Johnny Garrett enters
right)
Johnny: Hello,
Ma. Hello, Grannie. (looks
closely at her face) Is that a new
wrinkle I see?
Grandma: Don’t
you “Grannie” me, you ferret-faced fool!
(She jams the end of her cane onto
one of Johnny’s shoes. He reacts in
pain, hobbling around the room. After a
pause, smiling at Marian) You’re right, dearie. I feel much better now. (She
exits, pleased, left)
Johnny: Ma, why
doesn’t Grannie like me?
Marian: Because
you’re a Garrett.
Johnny: But … but
she’s a Garrett, too.
Marian: No, she married
a Garrett. She’s been mad ever since.
Johnny (after a pause): I don’t
understand. There’s so much I don’t
understand!
Marian: That’s
because you’re the last of the male Garretts, which have been going downhill
like a runaway wagon!
Johnny: Like …
girls, Ma! I don’t know anything about
them!
Marian: Go ask
your father.
Johnny: I did,
but he just said something about birds and bees, and I wasn’t interested about
that.
Marian: Oh, all
right. Who is it you’re sweet on, Opal
Stone?
Johnny: Oh, I
like Opal all right, but she doesn’t like me and for the life of me I cannot
figure out why!
Marian (nodding her head knowingly): Smart
girl!
Johnny (preoccupied): Huh?
Marian: Nothing.
Johnny (after a pause): Anyway, I’m not worried
about Opal. I’m worried about Hannah,
who no longer has bad breath and likes Spin-the-Bottle, and Rachel Wretcher,
who carries a bottle around with her and likes Spin-the-Bottle a lot!
Marian: So what’s
the problem? You afraid of germs?
Johnny: No. Who to choose? I’m so bad making choices.
Marian: I have a
feeling they’ll work that out between them.
Johnny: Oh,
good! Then I have nothing to worry
about. (He gives a dumb smile)
(Marian goes back to
stirring the contents of the pot)
Johnny (face changing to a confused look): …
Except …
Marian (wearily): Now what?
Johnny: When
Rachel was leaving at the end of my birthday party, … she whispered to me
something about playing post office. (pause)
What’s that?!
Marian: Go ask
your father. No. He wouldn’t know. Go ask Shane.
(She smiles) He’d know!
Johnny: Okay, I
will. (to himself) Post
office. Hmmm. (heads
for the right exit)
(Joe Garrett enters
left)
Joe: Marian, I’m
leaving!
Johnny (passing Joe): Where are you going, Pa?
Joe: To Garsen’s.
Johnny: Oh, then
don’t have more than one drink. You have
two and you’re always on the floor. (He waves and exits right)
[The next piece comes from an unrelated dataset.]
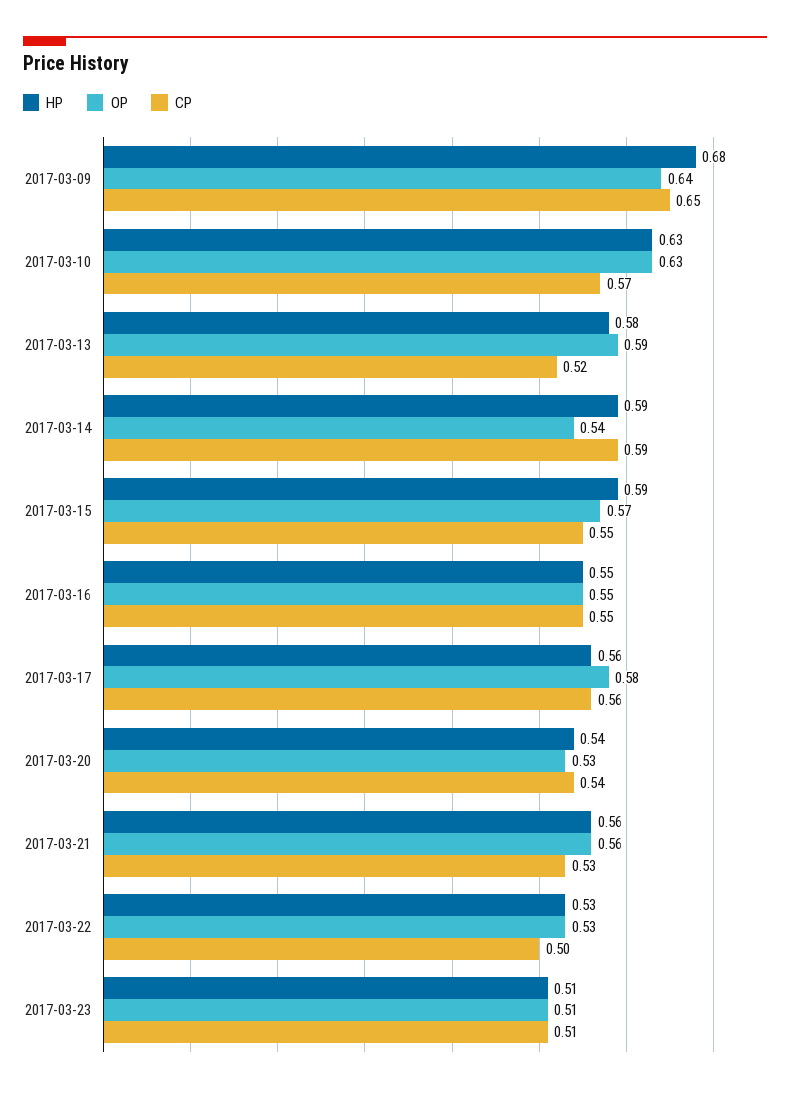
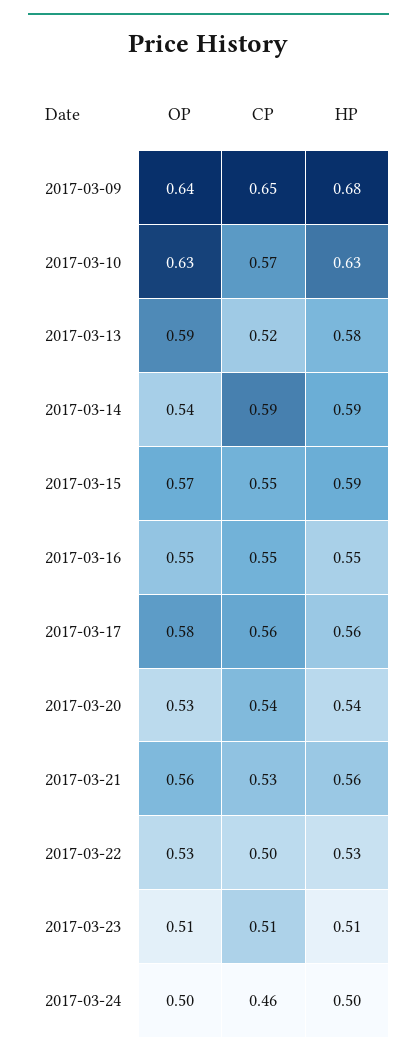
OP, 2017-03-24: none -> 0.5
CP, 2017-03-24: none -> 0.46
HP, 2017-03-24: none -> 0.5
Joe (reflecting): “On the floor.” (nods
his head. To himself) I’ve got to
remember what Cannonball said. Be tough.
Marian (tenderly): Joe?
Joe (savagely): What?!
Marian (hurt): I just wanted to wish you luck.
Joe: Oh. Sorry.
I’m trying to psych myself up.
Marian: Well, …
good luck.
Joe (with bravado): I’m not going to need
any luck, Marian! When I come back,
there will be three notches on my gun!
Marian: Oh,
Joe. You’re so brave.
Joe: But if I
don’t, tell Digger Phelps I prefer cedar wood to pine. (He
exits emotionally right)
(Marian watches him
leave and remains thoughtfully silent for five seconds)
Marian: I wonder
what Shane would like better in his flannel cakes, strawberries or plums.